Give again the entries below exactly, beginning at the first line and ending at the line with "(349, 541) none".

Provided data.
+++

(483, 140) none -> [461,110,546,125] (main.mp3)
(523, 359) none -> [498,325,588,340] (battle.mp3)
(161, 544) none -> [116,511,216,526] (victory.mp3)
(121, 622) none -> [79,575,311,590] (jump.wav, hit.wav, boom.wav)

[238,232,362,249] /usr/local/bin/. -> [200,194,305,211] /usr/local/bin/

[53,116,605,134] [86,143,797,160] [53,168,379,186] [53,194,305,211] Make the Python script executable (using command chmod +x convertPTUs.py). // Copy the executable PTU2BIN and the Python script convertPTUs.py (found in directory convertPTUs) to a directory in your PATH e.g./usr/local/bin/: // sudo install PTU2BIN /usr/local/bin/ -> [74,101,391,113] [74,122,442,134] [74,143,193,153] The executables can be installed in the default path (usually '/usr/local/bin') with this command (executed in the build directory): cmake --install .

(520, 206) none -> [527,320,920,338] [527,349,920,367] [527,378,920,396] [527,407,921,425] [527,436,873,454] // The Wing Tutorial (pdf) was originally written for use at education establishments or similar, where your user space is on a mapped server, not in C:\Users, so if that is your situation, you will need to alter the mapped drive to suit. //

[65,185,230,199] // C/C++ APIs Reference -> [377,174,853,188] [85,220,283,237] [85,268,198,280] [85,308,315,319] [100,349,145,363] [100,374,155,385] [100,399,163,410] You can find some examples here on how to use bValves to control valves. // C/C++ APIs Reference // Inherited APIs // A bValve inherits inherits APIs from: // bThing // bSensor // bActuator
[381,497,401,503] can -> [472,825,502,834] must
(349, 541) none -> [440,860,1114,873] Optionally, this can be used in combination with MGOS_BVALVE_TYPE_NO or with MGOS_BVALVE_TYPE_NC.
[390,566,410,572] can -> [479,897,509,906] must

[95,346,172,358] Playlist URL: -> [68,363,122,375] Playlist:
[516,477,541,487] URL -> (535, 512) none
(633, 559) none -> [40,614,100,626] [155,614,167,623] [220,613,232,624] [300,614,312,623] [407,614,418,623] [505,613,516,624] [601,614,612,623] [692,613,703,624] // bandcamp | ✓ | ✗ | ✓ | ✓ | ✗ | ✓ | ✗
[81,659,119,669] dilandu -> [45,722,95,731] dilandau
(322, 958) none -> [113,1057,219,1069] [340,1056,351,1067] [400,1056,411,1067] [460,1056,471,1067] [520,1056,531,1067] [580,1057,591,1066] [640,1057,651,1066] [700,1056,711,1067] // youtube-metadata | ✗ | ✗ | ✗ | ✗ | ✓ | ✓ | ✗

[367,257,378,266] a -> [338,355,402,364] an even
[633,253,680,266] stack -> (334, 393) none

+++

Result.
(483, 140) none -> [461,110,546,125] (main.mp3)
(523, 359) none -> [498,325,588,340] (battle.mp3)
(161, 544) none -> [116,511,216,526] (victory.mp3)
(121, 622) none -> [79,575,311,590] (jump.wav, hit.wav, boom.wav)

[238,232,362,249] /usr/local/bin/. -> [200,194,305,211] /usr/local/bin/

[53,116,605,134] [86,143,797,160] [53,168,379,186] [53,194,305,211] Make the Python script executable (using command chmod +x convertPTUs.py). // Copy the executable PTU2BIN and the Python script convertPTUs.py (found in directory convertPTUs) to a directory in your PATH e.g./usr/local/bin/: // sudo install PTU2BIN /usr/local/bin/ -> [74,101,391,113] [74,122,442,134] [74,143,193,153] The executables can be installed in the default path (usually '/usr/local/bin') with this command (executed in the build directory): cmake --install .

(520, 206) none -> [527,320,920,338] [527,349,920,367] [527,378,920,396] [527,407,921,425] [527,436,873,454] // The Wing Tutorial (pdf) was originally written for use at education establishments or similar, where your user space is on a mapped server, not in C:\Users, so if that is your situation, you will need to alter the mapped drive to suit. //

[65,185,230,199] // C/C++ APIs Reference -> [377,174,853,188] [85,220,283,237] [85,268,198,280] [85,308,315,319] [100,349,145,363] [100,374,155,385] [100,399,163,410] You can find some examples here on how to use bValves to control valves. // C/C++ APIs Reference // Inherited APIs // A bValve inherits inherits APIs from: // bThing // bSensor // bActuator
[381,497,401,503] can -> [472,825,502,834] must
(349, 541) none -> [440,860,1114,873] Optionally, this can be used in combination with MGOS_BVALVE_TYPE_NO or with MGOS_BVALVE_TYPE_NC.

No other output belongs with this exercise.